==== The data
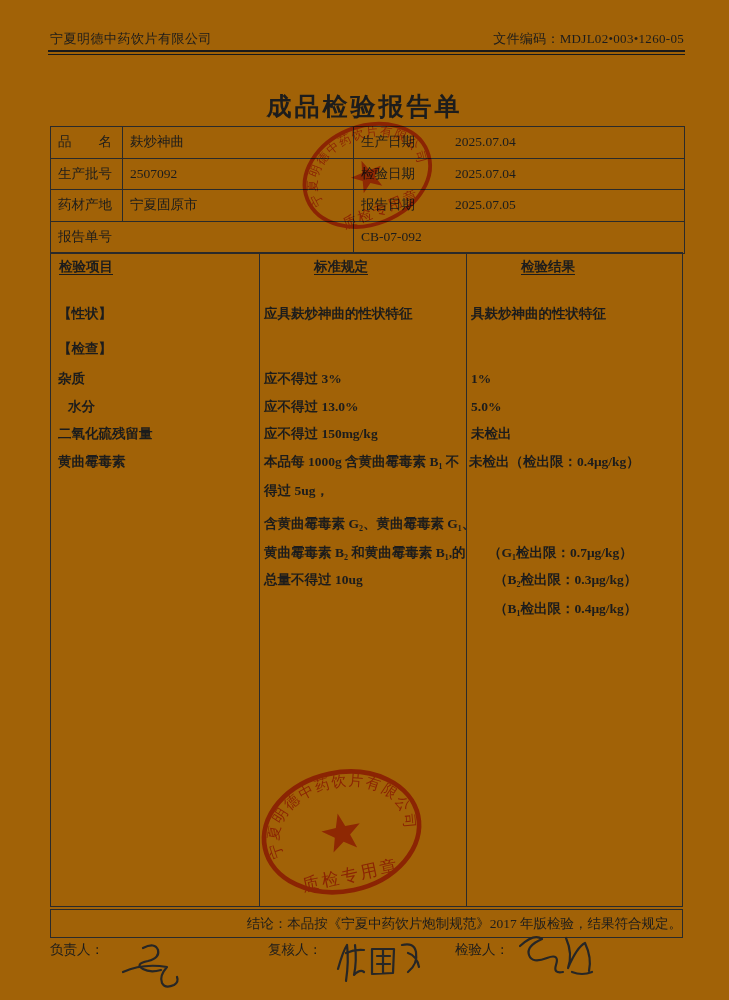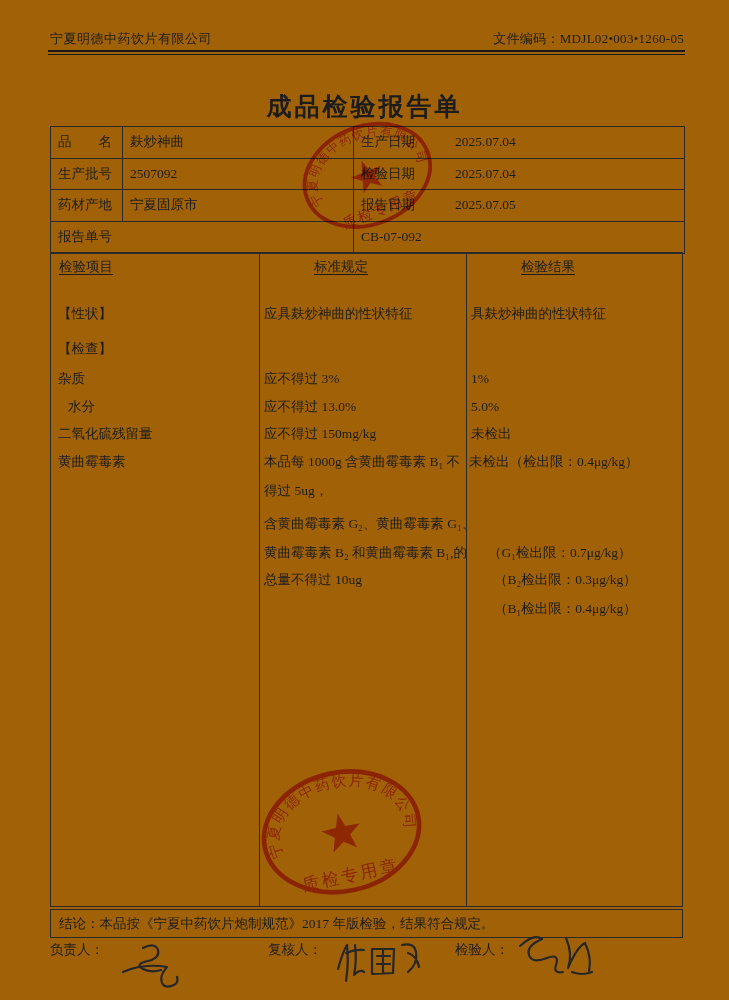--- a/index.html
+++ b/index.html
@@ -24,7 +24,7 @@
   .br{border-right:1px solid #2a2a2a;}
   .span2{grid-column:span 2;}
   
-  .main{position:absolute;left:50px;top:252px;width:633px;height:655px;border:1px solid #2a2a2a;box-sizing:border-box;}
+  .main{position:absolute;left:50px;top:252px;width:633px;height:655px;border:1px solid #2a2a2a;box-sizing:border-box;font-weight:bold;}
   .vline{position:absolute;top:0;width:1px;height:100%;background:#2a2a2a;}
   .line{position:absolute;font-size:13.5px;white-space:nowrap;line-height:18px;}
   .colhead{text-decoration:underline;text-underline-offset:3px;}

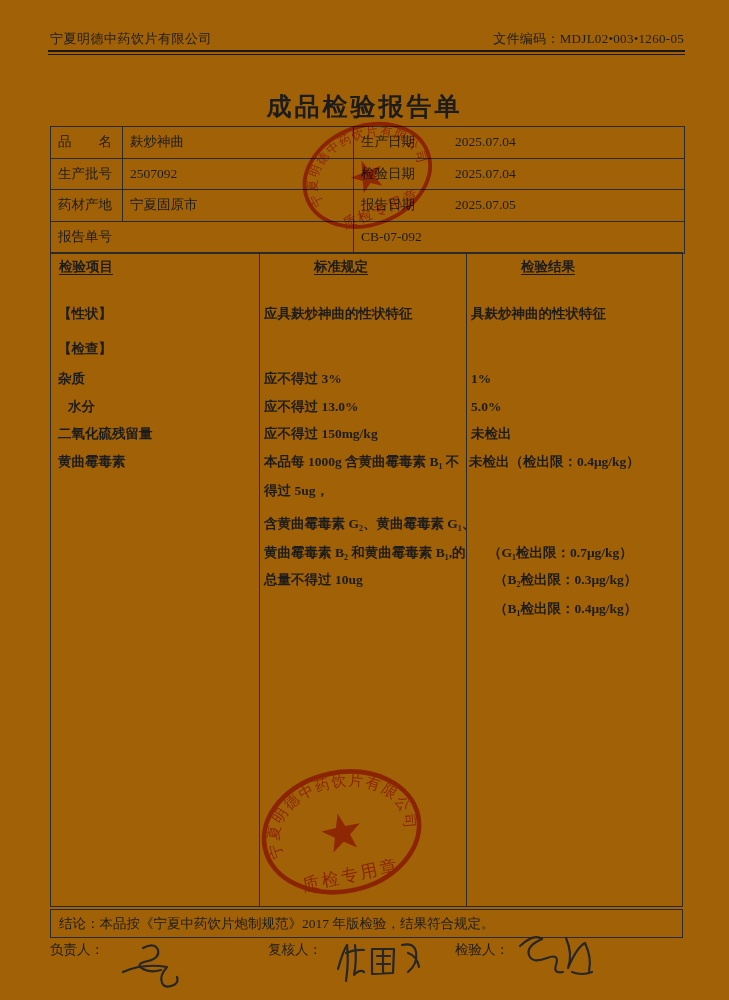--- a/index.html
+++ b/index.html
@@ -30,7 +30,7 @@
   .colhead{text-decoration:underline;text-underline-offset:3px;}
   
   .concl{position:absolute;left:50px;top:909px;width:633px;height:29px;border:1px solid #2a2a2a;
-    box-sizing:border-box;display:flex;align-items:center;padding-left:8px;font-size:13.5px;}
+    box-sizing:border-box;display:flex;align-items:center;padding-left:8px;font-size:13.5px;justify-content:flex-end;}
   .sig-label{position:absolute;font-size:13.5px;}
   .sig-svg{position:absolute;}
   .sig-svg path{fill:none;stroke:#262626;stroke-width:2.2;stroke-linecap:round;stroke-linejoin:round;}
========
Exercise instructions => Look through the entries above and copy each line that has "items" in it.

Response to the task =>
-    box-sizing:border-box;display:flex;align-items:center;padding-left:8px;font-size:13.5px;}
+    box-sizing:border-box;display:flex;align-items:center;padding-left:8px;font-size:13.5px;justify-content:flex-end;}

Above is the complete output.